Sify, an Indian information and communications technology company has reported revenue of Rs 9,421 million, earnings before interest, taxes, depreciation and amortisation (EBITDA) of Rs 1,784 million and loss for the period of Rs 105 million in Q1FY24-25.
The company in a press statement added that revenue witnessed an increase of 10 per cent over the same quarter last year, EBITDA grew 3 per cent over the same quarter last year and loss before tax was Rs 46 million. Notably, Capex during the quarter was Rs 2,656 million.
Raju Vegesna, Chairman, Sify said, “India is currently in a remarkable phase of growth. The combination of pro-industry regulations, a supportive investment environment and a wealth of skilled talent positions our nation as a key destination for international businesses. This confidence is driving investments and building partnerships that benefit both enterprises and the broader economy.''
Vegesna stated that the advancement in regulatory and taxation norms should help accelerate investment in the network and data center landscape and enhance India’s status as a pivotal interconnect hub between Asia and the Middle East.
Kamal Nath, Chief Executive Officer (CEO), Sify said, “As businesses embark on digital transformation, they are reconfiguring their IT frameworks to incorporate multiple transformative solutions. All of them with the common agenda of enhancing user satisfaction, ensuring operational resilience and protecting digital assets.
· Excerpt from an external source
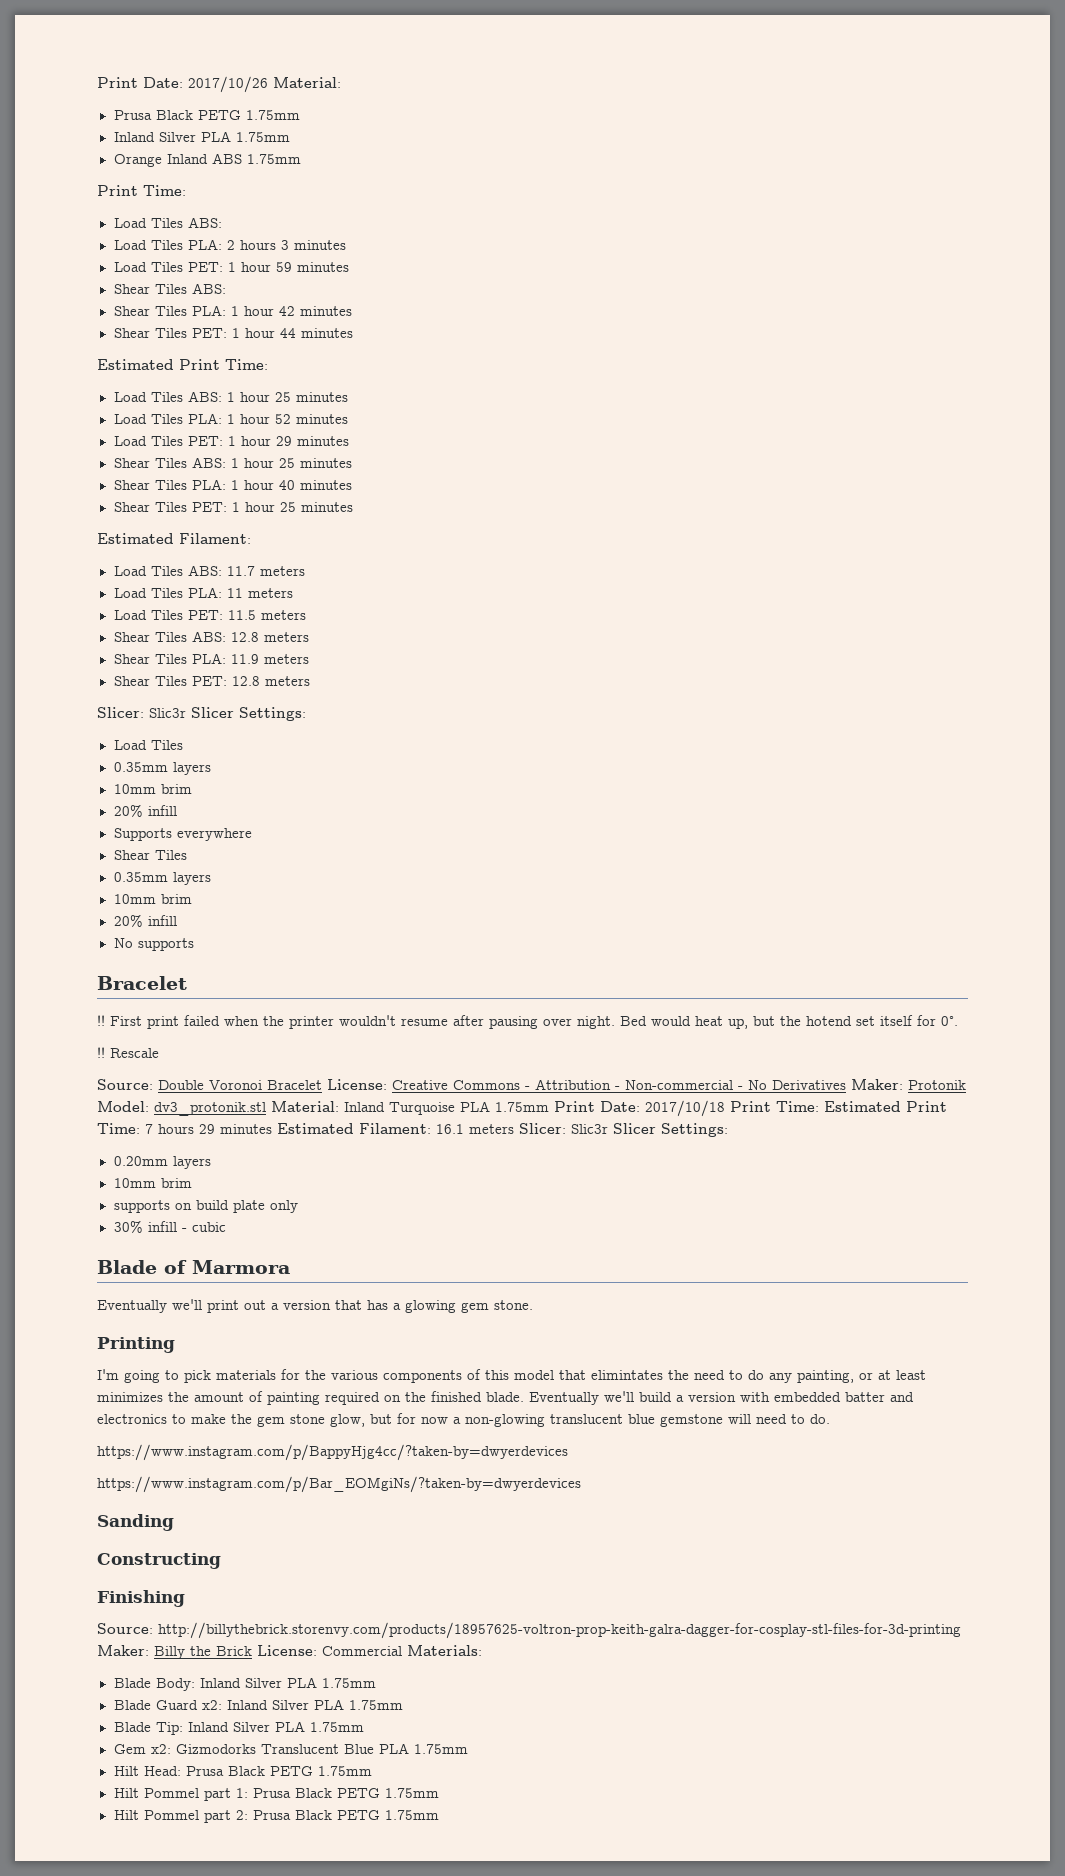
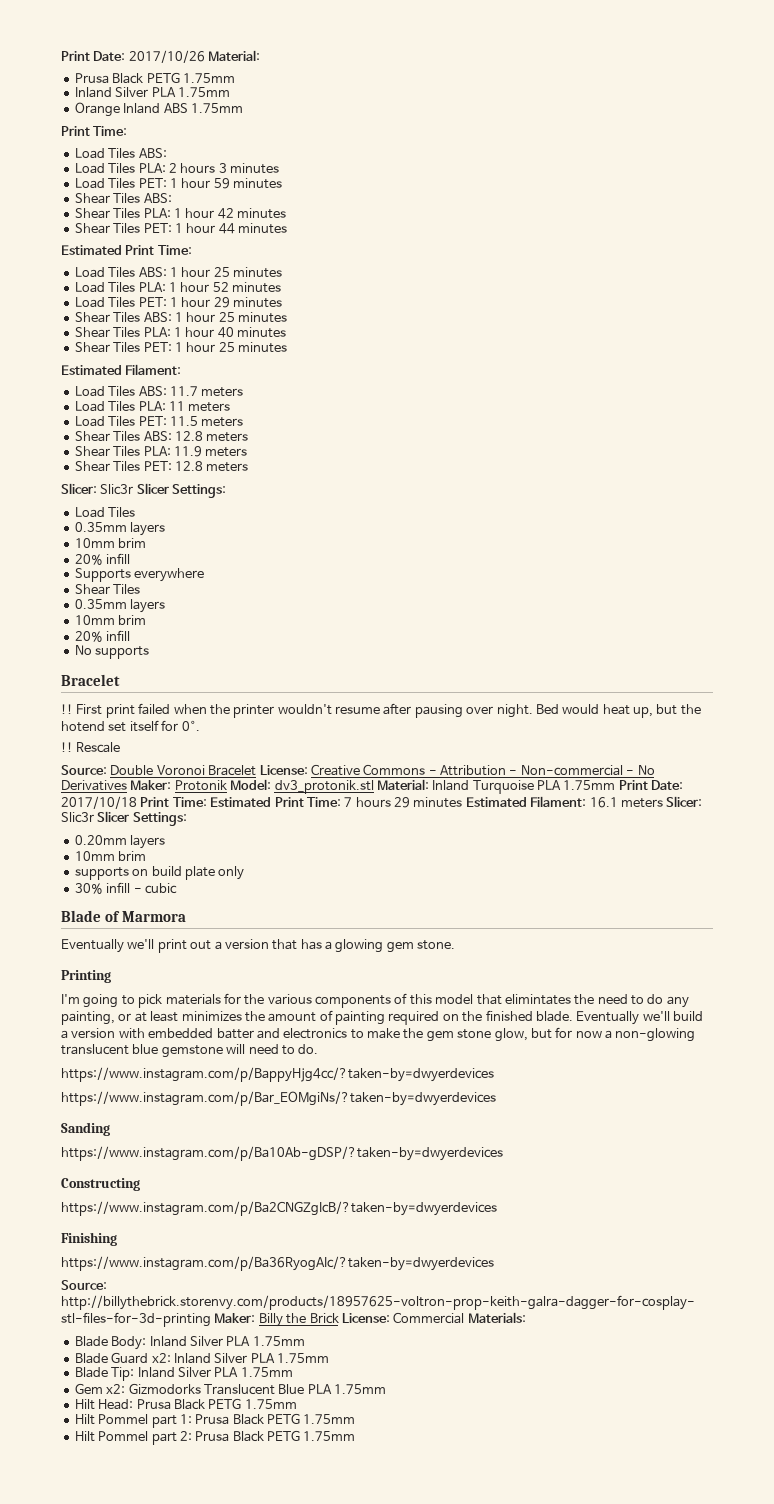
(174, 1522) none -> [61,1146,503,1161] // https://www.instagram.com/p/Ba10Ab-gDSP/?taken-by=dwyerdevices
(221, 1561) none -> [61,1201,497,1216] // https://www.instagram.com/p/Ba2CNGZgIcB/?taken-by=dwyerdevices
(185, 1598) none -> [61,1256,494,1271] // https://www.instagram.com/p/Ba36RyogAIc/?taken-by=dwyerdevices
MP Vijay Kumar, ED and Group CFO, Sify said, “The International Accounting Standard Board’s (“IASB”) recently issued Accounting Standard IFRS 18 (Presentation and Disclosure in Financial Statements) replacing IAS 1 (Presentation of Financial Statements). The new structure for the profit and loss statement requires (i) the classification of income and expenses into three new categories - operating, investing and financing, and (ii) the presentation of subtotals for operating profit or loss and profit or loss before financing and income taxes.''
Although the IASB set an effective date as 1 January 2027, the Company will begin adhering to IFRS 18 beginning with its unaudited consolidated financial statements for the quarter ended 30 June 2024. All prior periods presented herein have been presented by the new structure. There is no change in total income or net profit.
Kumar added, ‘’We will continue to invest in expanding our network, both fibre in the metros and terrestrial long distance, data centre capacity and also strengthen our Digital services team by adding people with the right skill sets and investing more in our learning and development initiatives. Fiscal discipline will continue to remain central to our focus and strategy.''
Notably, the cash balance at the end of the quarter was Rs 6,471 million.